- Film poster
- Directed by: Suresh P Kumar
- Written by: Suresh P Kumar
- Starring: Sethu; Prince; Disha Pandey; Richa Panai;
- Cinematography: Venkatahanuma
- Edited by: M. R. Varmaa
- Music by: Manikanth Kadri
- Production company: Full House Entertainment
- Release date: 24 January 2014;
- Country: India
- Language: Telugu

= Manasunu Maaya Seyake =

Manasunu Maaya Seyake is a bilingual Indian film directed by Suresh P Kumar, starring Sethu, Prince, Disha Pandey and Richa Panai. The Telugu version of the film was released in January 2014, while the Tamil version, Manadhil Maayam Seidhai, remains unreleased.

== Cast ==
- Sethu as Jai
- Prince as Shiva
- Disha Pandey as Lasya
- Richa Panai as Mythili
- Manobala as Sundaram
- Vikram Singh as Rocky

== Soundtrack ==
The soundtrack of the film was composed by Manikanth Kadri, the son of the legendary saxophonist Kadri Gopalnath, who previously worked few Tamil and Telugu film. The film launch was held at Ramanaidu Studios in film nagar, Hyderabad on 27 March 2013.
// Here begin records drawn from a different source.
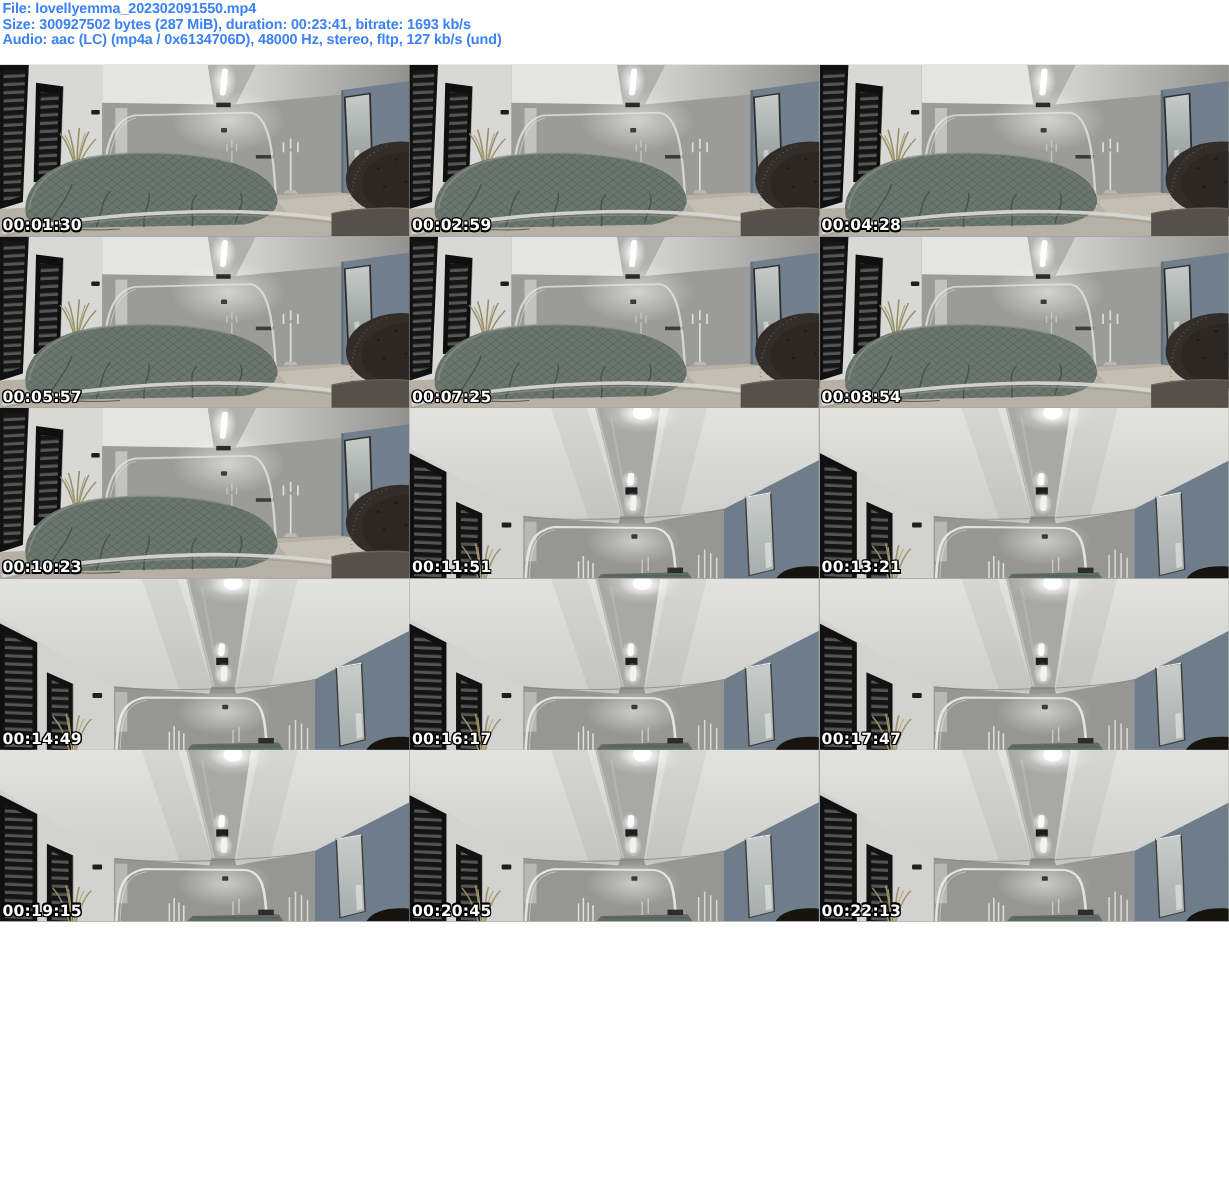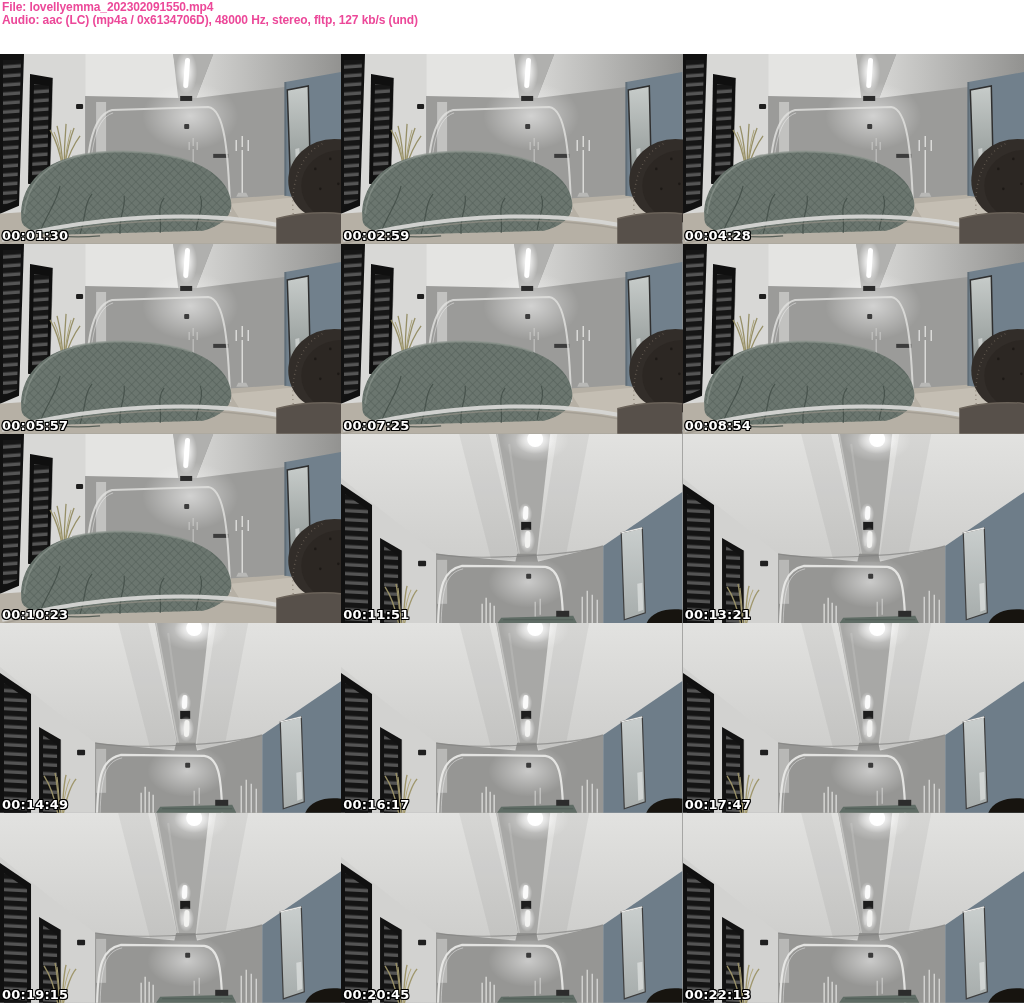--- a/index.html
+++ b/index.html
@@ -5,7 +5,7 @@
   html,body{margin:0;padding:0;background:#ffffff;}
   body{width:1024px;height:1003px;overflow:hidden;font-family:"Liberation Sans",sans-serif;}
   .sheet{width:1024px;height:1003px;display:flex;flex-direction:column;background:#fff;}
-  .hdr{height:54px;box-sizing:border-box;padding:1px 0 0 2px;background:#ffffff;color:#ec4899;
+  .hdr{height:54px;box-sizing:border-box;padding:1px 0 0 2px;background:#ffffff;color:#3b82f6;
        font-weight:bold;font-size:12px;line-height:13px;white-space:nowrap;letter-spacing:-0.1px;}
   .hdr div{height:13px;}
   .grid{height:949px;display:grid;grid-template-columns:repeat(3,1fr);grid-template-rows:repeat(5,1fr);}

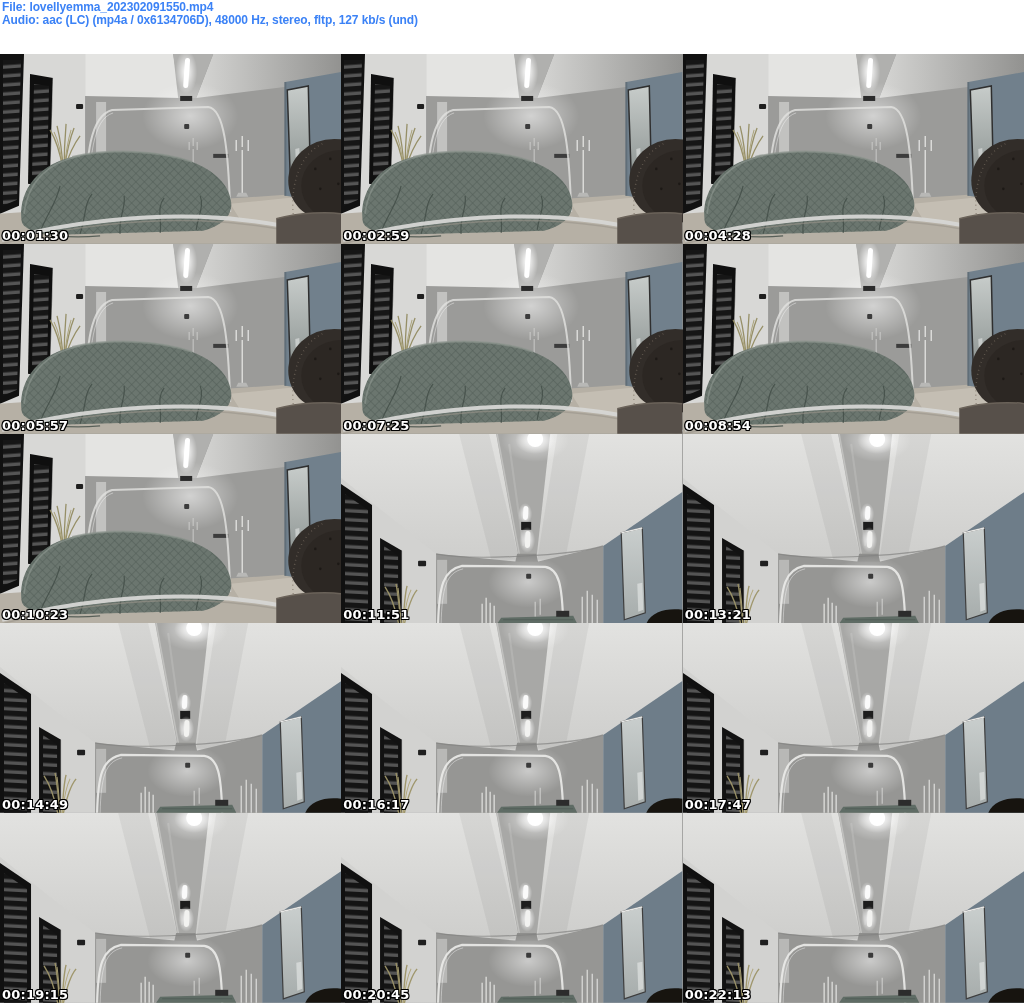--- a/index.html
+++ b/index.html
@@ -22,6 +22,7 @@
 <div class="sheet">
   <div class="hdr">
     <div>File: lovellyemma_202302091550.mp4</div>
+    <div>Size: 300927502 bytes (287 MiB), duration: 00:23:41, bitrate: 1693 kb/s</div>
     <div>Audio: aac (LC) (mp4a / 0x6134706D), 48000 Hz, stereo, fltp, 127 kb/s (und)</div>
   </div>
   <div class="grid" id="grid">

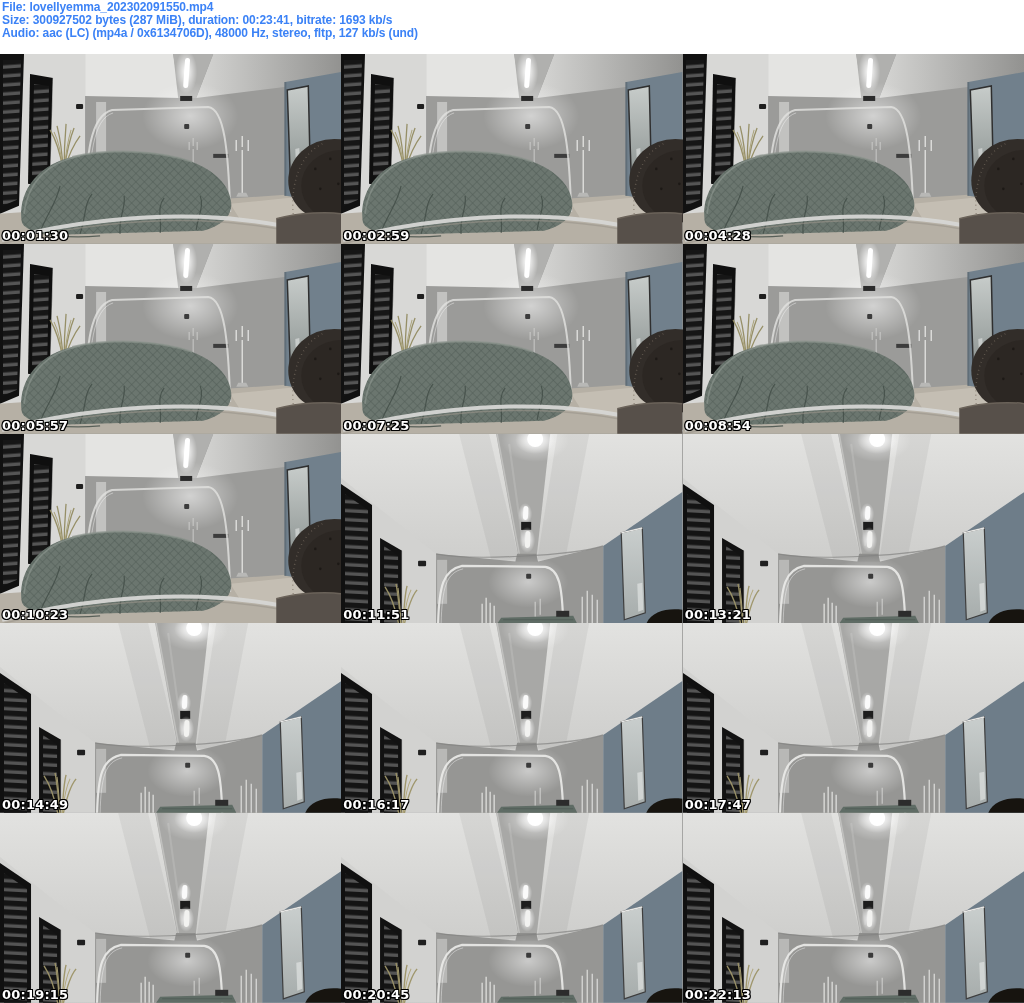--- a/index.html
+++ b/index.html
@@ -8,7 +8,7 @@
   .hdr{height:54px;box-sizing:border-box;padding:1px 0 0 2px;background:#ffffff;color:#3b82f6;
        font-weight:bold;font-size:12px;line-height:13px;white-space:nowrap;letter-spacing:-0.1px;}
   .hdr div{height:13px;}
-  .grid{height:949px;display:grid;grid-template-columns:repeat(3,1fr);grid-template-rows:repeat(5,1fr);}
+  .grid{height:714px;display:grid;grid-template-columns:repeat(3,1fr);grid-template-rows:repeat(5,1fr);}
   .thumb{position:relative;overflow:hidden;background:#8a8a88;}
   .scene{position:absolute;inset:0;width:100%;height:100%;display:block;}
   .ts{position:absolute;left:2px;bottom:1px;color:#ffffff;font-weight:bold;

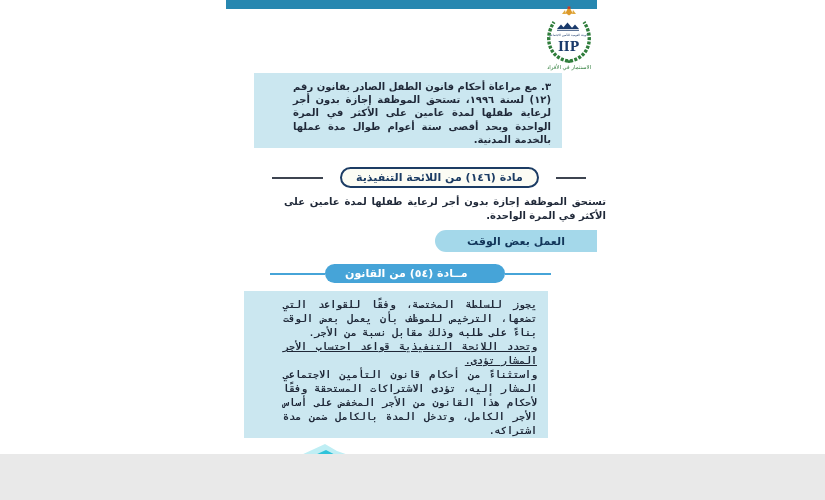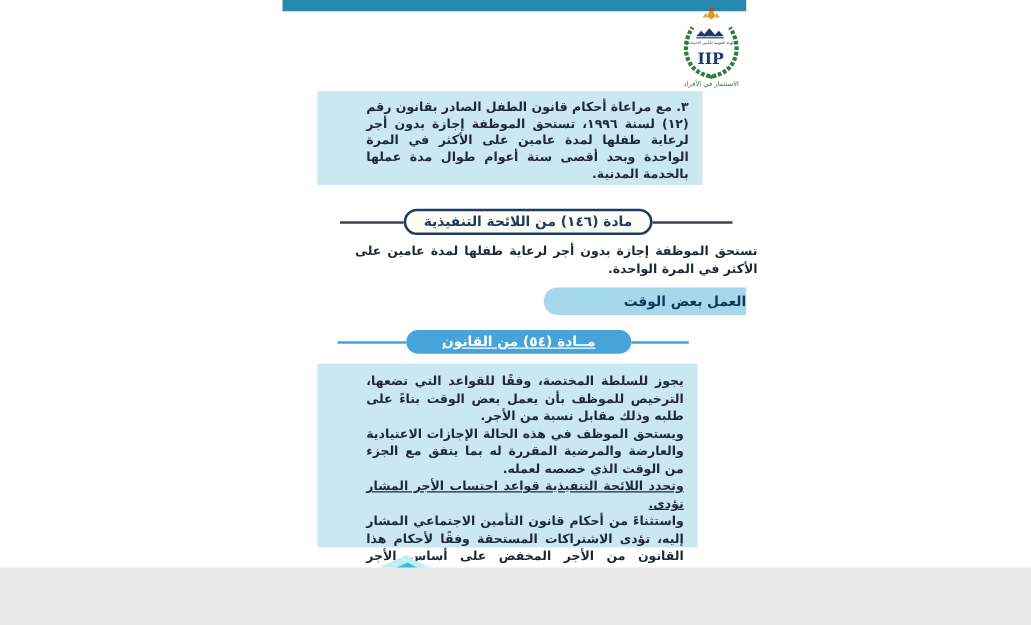--- a/index.html
+++ b/index.html
@@ -34,7 +34,7 @@
   
   .h146-row {
     position:absolute; left:272px; top:166px; width:314px; height:23px;
-    display:flex; align-items:center;
+    display:flex; align-items:center;gap:17px;
   }
   .h146-row .rule { height:2px; background:#3d4450; }
   .h146-row .rule-a { width:51px; }

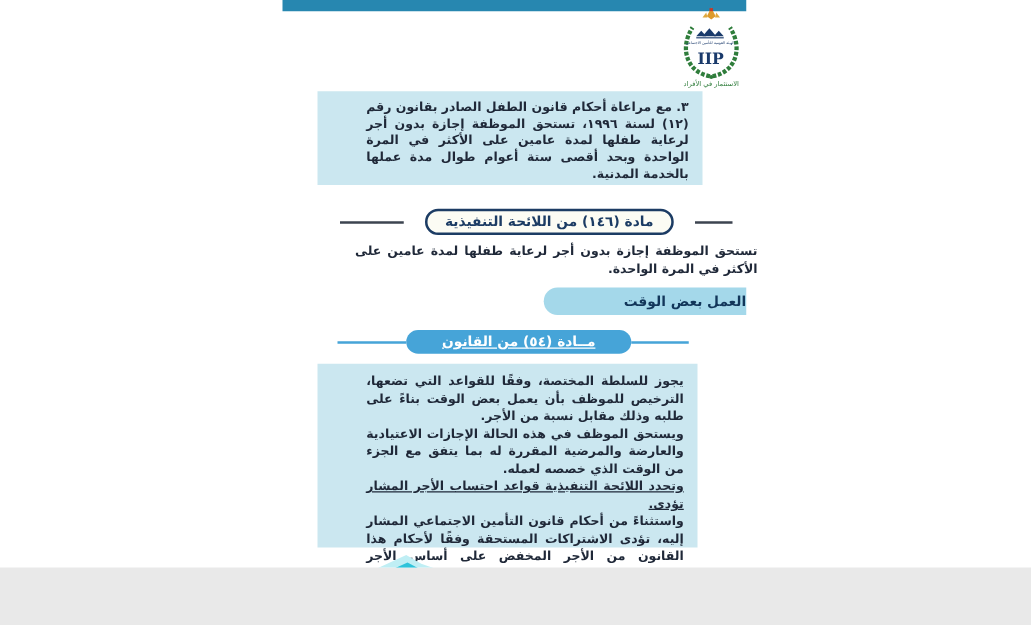--- a/index.html
+++ b/index.html
@@ -54,7 +54,7 @@
   .part-time {
     position:absolute; left:435px; top:230px; width:162px; height:22px;
     background:#a4d8ea; border-radius:11px 0 0 11px;
-    display:flex; align-items:center; justify-content:flex-start;
+    display:flex; align-items:center; justify-content:center;
     color:#12365a; font-size:11px; font-weight:700; direction:rtl;
   }
   

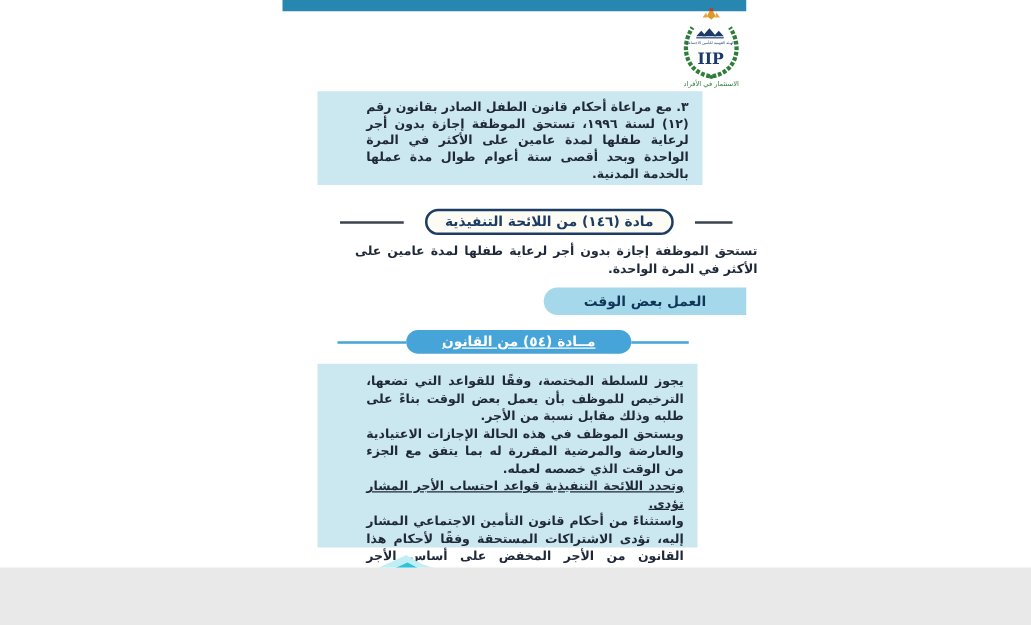--- a/index.html
+++ b/index.html
@@ -68,7 +68,7 @@
   .pill-solid {
     background:#46a4d8; border-radius:11px; color:#ffffff;
     font-size:11px; font-weight:700; padding:3px 20px;
-    white-space:nowrap; direction:rtl; min-width:180px; text-align:center;text-decoration:underline;
+    white-space:nowrap; direction:rtl; min-width:180px; text-align:left;
   }
   
   .waves { position:absolute; left:225px; top:442px; width:376px; height:58px; }

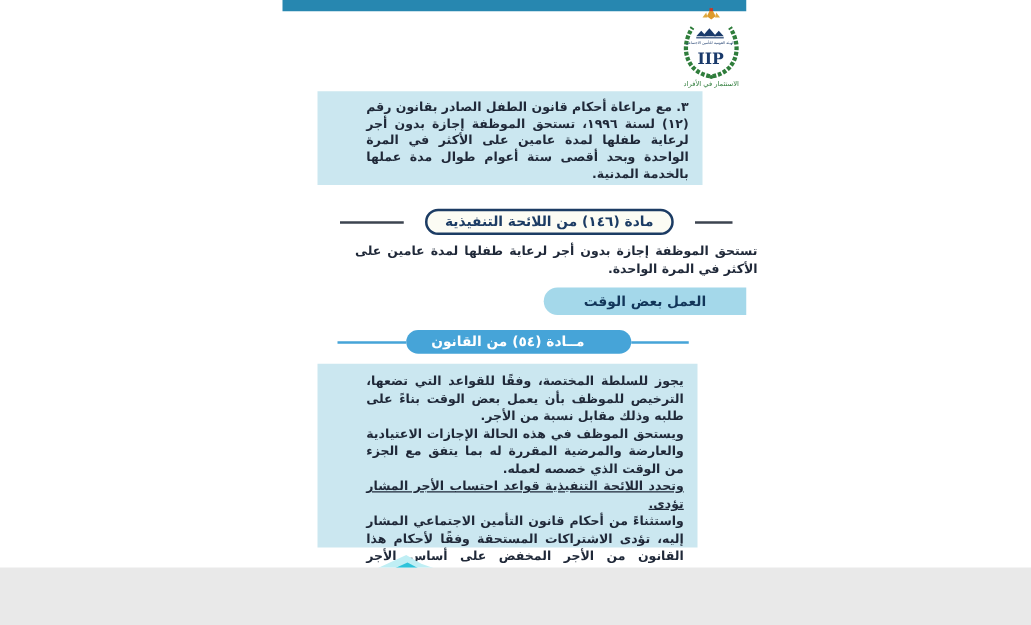--- a/index.html
+++ b/index.html
@@ -26,8 +26,8 @@
     padding:7px 11px; font-size:10px; line-height:13.2px;
   }
   .block-54 {
-    left:254px; top:291px; width:304px; height:147px;
-    padding:8px 11px; font-size:10px; line-height:14px;
+    left:244px; top:291px; width:304px; height:147px;
+    padding:8px 11px; font-size:10px; line-height:14px;font-family:Liberation Mono, monospace;
   }
   .blue-block p { text-align:justify;margin-left:28px; }
   .underlined { text-decoration:underline; }

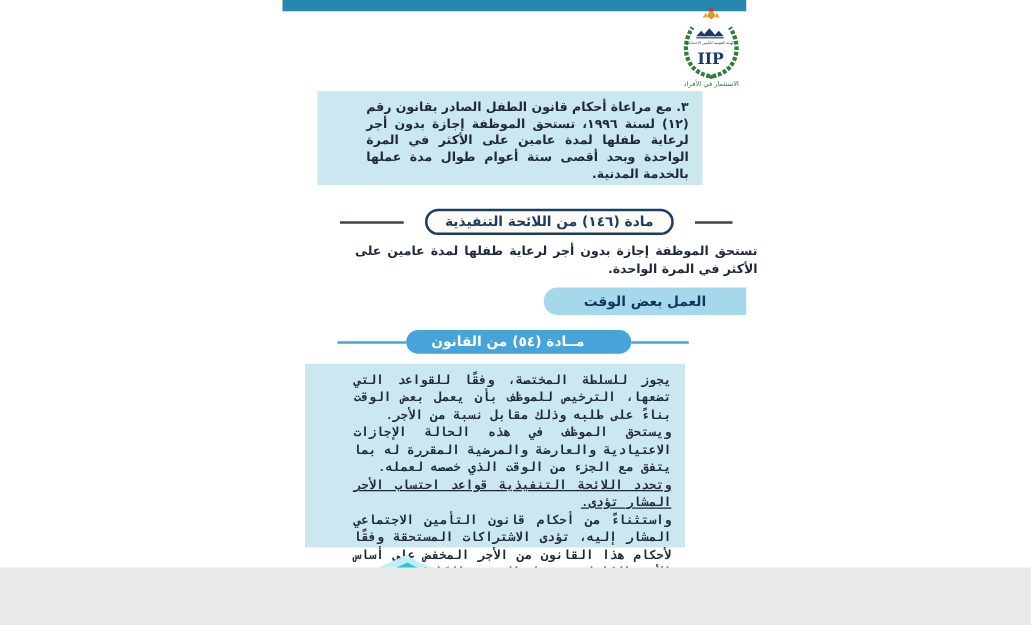--- a/index.html
+++ b/index.html
@@ -130,7 +130,6 @@
 
   <div class="blue-block block-54">
     <p>يجوز للسلطة المختصة، وفقًا للقواعد التي تضعها، الترخيص للموظف بأن يعمل بعض الوقت بناءً على طلبه وذلك مقابل نسبة من الأجر.</p>
-    <p>ويستحق الموظف في هذه الحالة الإجازات الاعتيادية والعارضة والمرضية المقررة له بما يتفق مع الجزء من الوقت الذي خصصه لعمله.</p>
     <p class="underlined">وتحدد اللائحة التنفيذية قواعد احتساب الأجر المشار تؤدى.</p>
     <p>واستثناءً من أحكام قانون التأمين الاجتماعي المشار إليه، تؤدى الاشتراكات المستحقة وفقًا لأحكام هذا القانون من الأجر المخفض على أساس الأجر الكامل، وتدخل المدة بالكامل ضمن مدة اشتراكه.</p>
   </div>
| No. | Title | Singer(s) | Length |
|---|---|---|---|
| 1. | "Aakasama Neeko Salam" | Santosh Venky |  |
| 2. | "Konnallu Kallalona" | Vijay Yesudas, Swetha Mohan |  |
| 3. | "Premato Nenu Ninnu" | Haricharan, Hamsika Iyer |  |
| 4. | "Puvvu Nee Vepu" | Palakkad Sriram |  |
| 5. | "Premato Nenu Ninnu" | Santosh Venky, Saptaparna Chakraborthy |  |
| 6. | "Aakasama Neeko Salam" | Santosh Venky |  |

==Reception==
The Telugu version of the film opened to mixed reviews with Y. Sunita Chowdhary from The Hindu noting "the plot is good but the director fails to narrate it interestingly", but concluding that it was a "good attempt". Raghava, a Telugu film critic at 123telugu.com, rated it as 2 out of 5 and noted "a poor first half, lack of entertainment and Tamil flavour spoil the viewing experience."